The film's problem, though, is that it cannot get a clear depiction of who Hart was, which might be the point, but that gets lost in delivery.  Is Hart a great leader that was brought down by his own libido, or was he a great man who was sacrificed as the news media focused more on salacious headlines than on substance?  The film doesn't really have an answer here; every time you see someone like Mamoudou Athie's young reporter asking his editor questions about the ethics of questioning Hart's extramarital life, you also see him asking similar questions to Hart, perhaps serving as a proxy for director Reitman, who cannot seem to gage what the appropriate reaction to Hart's behavior is.  The closest we get is Ari Graynor in a solid, small role as Ann Devroy saying that she doesn't trust a man who abuses his power to take advantage of women.

This is telling because Reitman, a straight white male serving as director and screenwriter, toes the line on the sexist angles of this story.  Donna Rice, played well by Sara Paxton, is given less to do and say (we don't really understand much about her relationship with Hart, as Jackman & Paxton almost never share the screen...anyone have a clue why that is as it feels odd?), but she delivers a fully-felt performance as a woman whose life is torn asunder by Hart's actions.  He gets to go on being a former senator, a major public figure repeatedly given the benefit of the doubt, but she...she just gets to be a slut.  There's a number of good scenes between her and Molly Ephraim as a campaign operative, but I think I was most struck by the thinly-veiled sexism of her interactions with JK Simmons as Hart's campaign manager.  He makes a polite but clear crack about what Hart's obvious interest in her would be, and she reads him with the passive anger of someone who has been dismissed her entire professional life because she's too beautiful to be smart.  She disappears the second the Hart campaign stops protecting her, and while that feels intentional, I would have liked more of her story.  I have to imagine that Reitman cut her from the ending credits where-are-they-now-section in part because her politics became deeply problematic which might mess with the sympathetic portrayal he attempted to give her (she became a major Trump supporter and was even posting conspiracy theories about Christine Blasey Ford during the Kavanaugh hearings), but unlike Hart, who he never gains a firm grasp on, Reitman clearly empathizes with Rice as a human being, and it feels like he's undoing the sexism of the affair by eliminating the need for her the second the Hart campaign does.
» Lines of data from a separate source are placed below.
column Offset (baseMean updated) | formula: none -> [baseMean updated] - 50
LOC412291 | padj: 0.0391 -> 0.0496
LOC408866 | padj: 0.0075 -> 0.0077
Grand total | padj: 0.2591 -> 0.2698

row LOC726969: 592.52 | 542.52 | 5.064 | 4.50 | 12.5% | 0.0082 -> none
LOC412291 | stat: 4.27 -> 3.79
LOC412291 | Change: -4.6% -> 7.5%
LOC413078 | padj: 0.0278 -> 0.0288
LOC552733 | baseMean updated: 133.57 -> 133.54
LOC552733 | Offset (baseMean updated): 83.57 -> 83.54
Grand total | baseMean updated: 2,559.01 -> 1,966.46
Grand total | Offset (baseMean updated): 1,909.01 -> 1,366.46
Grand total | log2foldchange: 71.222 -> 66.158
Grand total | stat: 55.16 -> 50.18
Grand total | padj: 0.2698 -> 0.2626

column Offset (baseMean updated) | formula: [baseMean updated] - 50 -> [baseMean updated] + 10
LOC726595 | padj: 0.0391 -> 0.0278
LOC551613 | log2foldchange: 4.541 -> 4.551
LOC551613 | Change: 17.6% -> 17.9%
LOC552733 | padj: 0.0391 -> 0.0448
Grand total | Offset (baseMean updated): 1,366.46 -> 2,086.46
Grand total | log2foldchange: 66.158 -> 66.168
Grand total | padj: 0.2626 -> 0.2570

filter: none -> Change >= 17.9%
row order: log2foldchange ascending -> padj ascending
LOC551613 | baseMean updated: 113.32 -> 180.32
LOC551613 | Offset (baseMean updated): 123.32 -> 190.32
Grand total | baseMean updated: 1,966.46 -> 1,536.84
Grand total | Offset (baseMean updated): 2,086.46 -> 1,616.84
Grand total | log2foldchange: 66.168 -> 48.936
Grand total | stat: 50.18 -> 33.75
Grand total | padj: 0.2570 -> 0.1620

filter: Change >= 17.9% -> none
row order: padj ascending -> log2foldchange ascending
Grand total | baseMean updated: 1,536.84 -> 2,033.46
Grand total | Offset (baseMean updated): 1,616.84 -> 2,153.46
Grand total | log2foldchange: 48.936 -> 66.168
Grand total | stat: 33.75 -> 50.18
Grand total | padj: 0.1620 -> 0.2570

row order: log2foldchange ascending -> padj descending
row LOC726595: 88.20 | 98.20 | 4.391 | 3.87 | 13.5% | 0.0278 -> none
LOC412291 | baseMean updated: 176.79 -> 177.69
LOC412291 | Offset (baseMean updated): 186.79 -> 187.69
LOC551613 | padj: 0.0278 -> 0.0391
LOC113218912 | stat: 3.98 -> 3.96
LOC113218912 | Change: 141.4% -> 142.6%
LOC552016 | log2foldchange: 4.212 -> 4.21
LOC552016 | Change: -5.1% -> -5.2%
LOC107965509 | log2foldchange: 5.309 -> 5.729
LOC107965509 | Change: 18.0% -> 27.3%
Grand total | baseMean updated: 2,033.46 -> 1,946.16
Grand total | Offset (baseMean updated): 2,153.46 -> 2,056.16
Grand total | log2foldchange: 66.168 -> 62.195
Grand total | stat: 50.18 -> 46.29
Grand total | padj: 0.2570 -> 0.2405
All-in-all, I figured I would loathe this movie, but I see its merits.  I'm going with a 2-star because Retiman's lack of a viewpoint on Hart feels too meandering to call this a "good" movie, but it's one worth discussing and has elements that could have made this much better.  The cast is good, the story feels pertinent, and he modernizes it without it feeling too "woke" for a story in 1987.  If I did halves, it'd be a 2.5, and if it's ever on cable, it's probably worth an investigation, even if it's nowhere near as good as some of Reitman's best films.